Salieron. Caminaron juntos una cuadra. En la esquina, ella le dio su número de teléfono. Esa misma noche hablaron por horas. De amores, de viajes, de esa fiesta de disfraces.

Le preguntó de qué era su disfraz y él, como si hubiese esperado toda la vida esa pregunta, contestó entusiasmado: ¡de gaucho! El amanecer los encontró a cada uno en su casa con el teléfono abrazado al pecho. Eloisa lo invitó  a cenar esa misma noche. Le dijo que vaya, que lo esperaba. 

Y lo esperó y él no fue.

Y lo llamó y él no atendió.

Y pasaron semanas y Eloisa insistía.

El médico le dijo que había que operar, que la caída y la cadera era un peligro. La ambulancia fue a buscarla y ella seguía llamándolo. Tocaron el timbre cuando del otro lado alguien atendió el teléfono 

¿Se encuentra Marcos?

No, dijo una voz seca. Mi abuelo murió hace un mes.

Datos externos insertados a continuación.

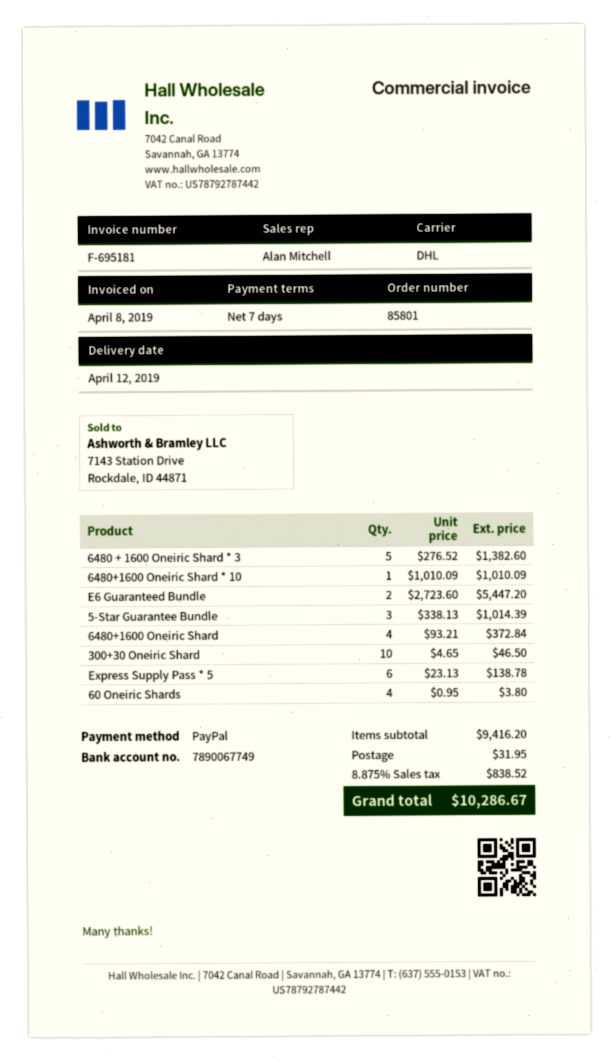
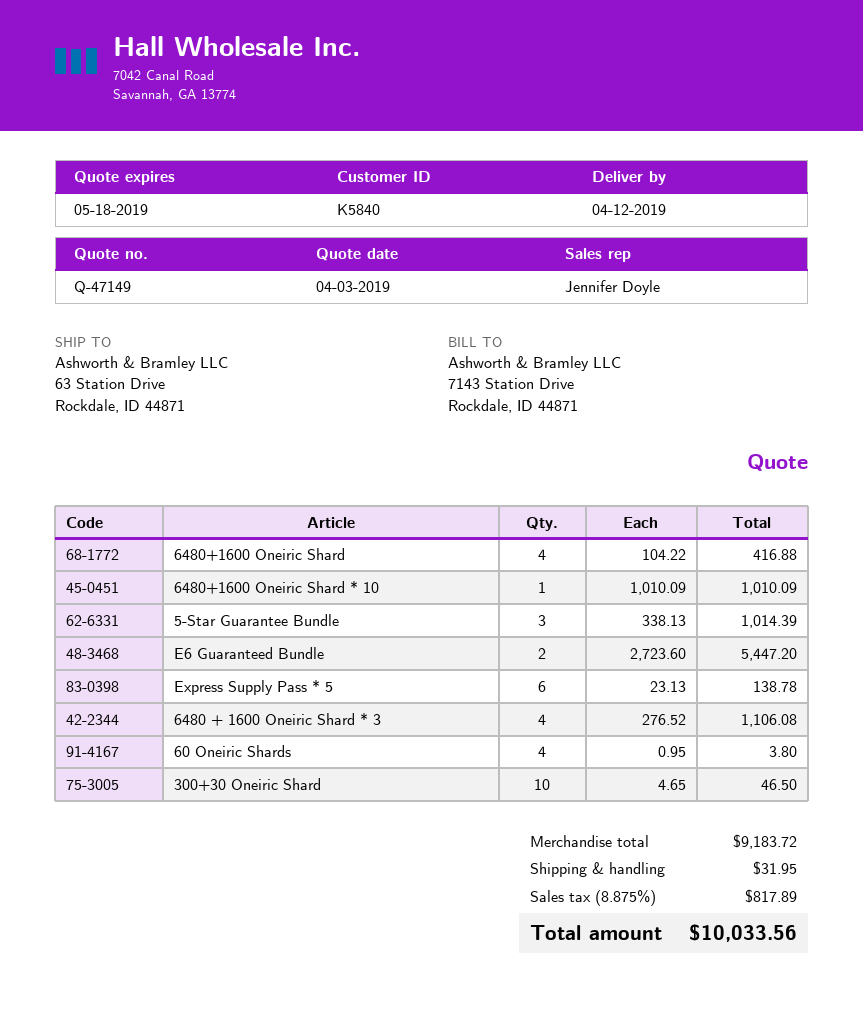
sales rep: Alan Mitchell -> Jennifer Doyle
6480 + 1600 Oneiric Shard * 3: 5 x 276.52 = 1382.60 -> 4 x 276.52 = 1106.08
6480+1600 Oneiric Shard: 4 x 93.21 = 372.84 -> 4 x 104.22 = 416.88
subtotal: 9416.20 -> 9183.72
tax: 8.875% = 838.52 -> 8.875% = 817.89
total: 10286.67 -> 10033.56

El timbre y la ambulancia esperaban. Eloisa colgó el teléfono y dejó que las lágrimas hagan el resto. Cerró los ojos y apretando fuerte su entrecejo, viajó al club, al baile y dejó de mirar a la distancia, se acercó y le preguntó: ¿el gaucho quiere bailar? 

Y bailaron, devorándose los ojos de amor, hasta que el timbre por fin dejó de sonar.